Thanks, it’s all exactly like on my machine. Yet, the line

2022/08/22 15:57:27.662141 tracking.go:148: DEBUG: systemd could not associate process 1244425 with transient scope snap.hello-world.hello-world.3b6af5b2-24e5-4660-93e8-32ee6785caf9.scope

from your logs says that there’s definitely something wrong with the cgroup. Can you please try running these commands and paste here the output?

sleep 3600 &
SLEEP_PID=$!
busctl call --user org.freedesktop.systemd1 /org/freedesktop/systemd1 \
    org.freedesktop.systemd1.Manager StartTransientUnit 'ssa(sv)a(sa(sv))' \
    sleeping.scope fail 1 PIDs au 1 $SLEEP_PID 0 \
    && cat /proc/$SLEEP_PID/cgroup
kill $SLEEP_PID

Thank you @mardy, for all your effort. Here we go:

$ sleep 3600 &
SLEEP_PID=$!
[2] 1423597

$ echo ${SLEEP_PID}
1423597

$ busctl call --user org.freedesktop.systemd1 /org/freedesktop/systemd1 \
    org.freedesktop.systemd1.Manager StartTransientUnit 'ssa(sv)a(sa(sv))' \
    sleeping.scope fail 1 PIDs au 1 $SLEEP_PID 0 \
    && cat /proc/$SLEEP_PID/cgroup
o "/org/freedesktop/systemd1/job/20283"
1:name=systemd:/
0::/user.slice/user-1000.slice/user@1000.service/app.slice/sleeping.scope

$ kill $SLEEP_PID
[2]+  Terminated              sleep 3600

I’m running out of ideas :frowning:

If you re-run the same commands a few times, do you always get the same result (especially the 0:: line)?

Also, can you paste the output of statfs /sys/fs/cgroup/?

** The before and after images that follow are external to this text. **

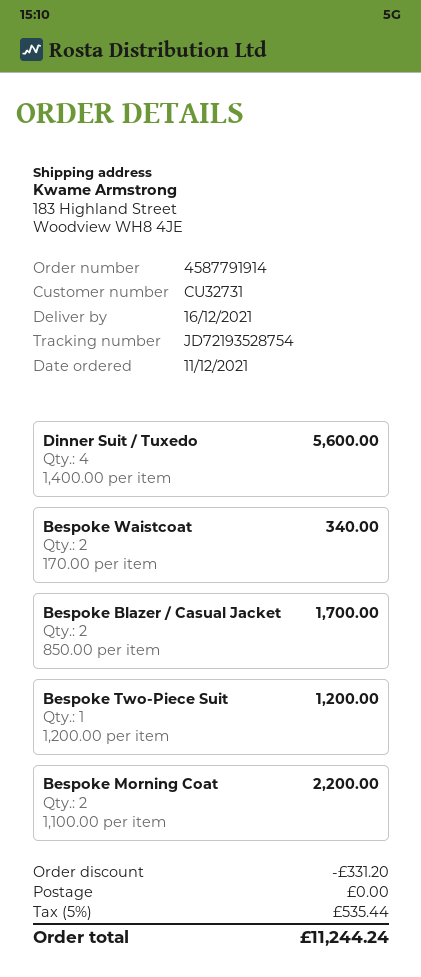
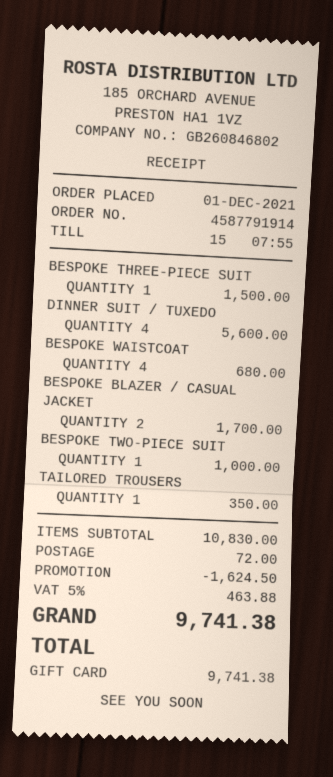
order date: 2021-12-11 -> 2021-12-01
Bespoke Waistcoat: 2 for 340.00 -> 4 for 680.00
Bespoke Two-Piece Suit: 1 for 1200.00 -> 1 for 1000.00
Bespoke Morning Coat: 2 for 2200.00 -> none
BESPOKE THREE-PIECE SUIT: none -> 1 for 1500.00
TAILORED TROUSERS: none -> 1 for 350.00
discount: 331.20 -> 1624.50
shipping: 0.00 -> 72.00
tax: 5% = 535.44 -> 5% = 463.88
total: 11244.24 -> 9741.38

Last but not least, can you confirm that running

echo 0 > /sys/fs/cgroup/user.slice/user-1000.slice/user@1000.service/app.slice/snap.<snap-name>.*/cgroup.freeze

allows the application to start?

:frowning:

I’ve ran it 4 times only once the output was just:

0::/user.slice/user-1000.slice/session-c4.scope

instead of

0::/user.slice/user-1000.slice/user@1000.service/app.slice/sleeping.scope

But I guess that busctl just started too early before the sleep has actually started sleeping.

$ statfs /sys/fs/cgroup/
{
	"Type": 1667723888,
	"Bsize": 4096,
	"Blocks": 0,
	"Bfree": 0,
	"Bavail": 0,
	"Files": 0,
	"Ffree": 0,
	"Fsid": {
		"Val": [
			0,
			0
		]
	},
	"Namelen": 255,
	"Frsize": 4096,
	"Flags": 4142,
	"Spare": [
		0,
		0,
		0,
		0
	]
}

The application did not start, but at least the process finished. It showed:

cannot update snap namespace: cannot finish freezing processes of snap "hello-world": cannot freeze processes of snap "hello-world" in group snap.hello-world.hello-world.71c2af7b-65c4-4592-a6dd-2ca030af4e2e.scope
snap-update-ns failed with code 1

I’m not convinced; I think that the shell would not move to execute the next command until it has gotten the PID of the background process. Can you please try running this script, then (you can copy&paste this into test-cgroup.sh):

#! /bin/bash

set -e

while true
do
    sleep 3600 &
    sleep 0.1
    SLEEP_PID=$!
    busctl call --user org.freedesktop.systemd1 /org/freedesktop/systemd1 \
        org.freedesktop.systemd1.Manager StartTransientUnit 'ssa(sv)a(sa(sv))' \
        sleeping.scope fail 1 PIDs au 1 $SLEEP_PID 0 \
        && grep -q sleeping /proc/$SLEEP_PID/cgroup
    kill $SLEEP_PID
done

I ran it a few times. it outputs a different number of rows like this:

$ ./test-cgroup.sh 
o "/org/freedesktop/systemd1/job/21373"
o "/org/freedesktop/systemd1/job/21377"
o "/org/freedesktop/systemd1/job/21381"
o "/org/freedesktop/systemd1/job/21385"
o "/org/freedesktop/systemd1/job/21389"

then it stops on its own and a sleep 3600 process stays active. If I don’t kill it on next run I get only:

$ ./test-cgroup.sh 
Call failed: Unit sleeping.scope already exists.
Call failed: Unit sleeping.scope already exists.
Call failed: Unit sleeping.scope already exists.
Call failed: Unit sleeping.scope already exists.
Call failed: Unit sleeping.scope already exists.
Call failed: Unit sleeping.scope already exists.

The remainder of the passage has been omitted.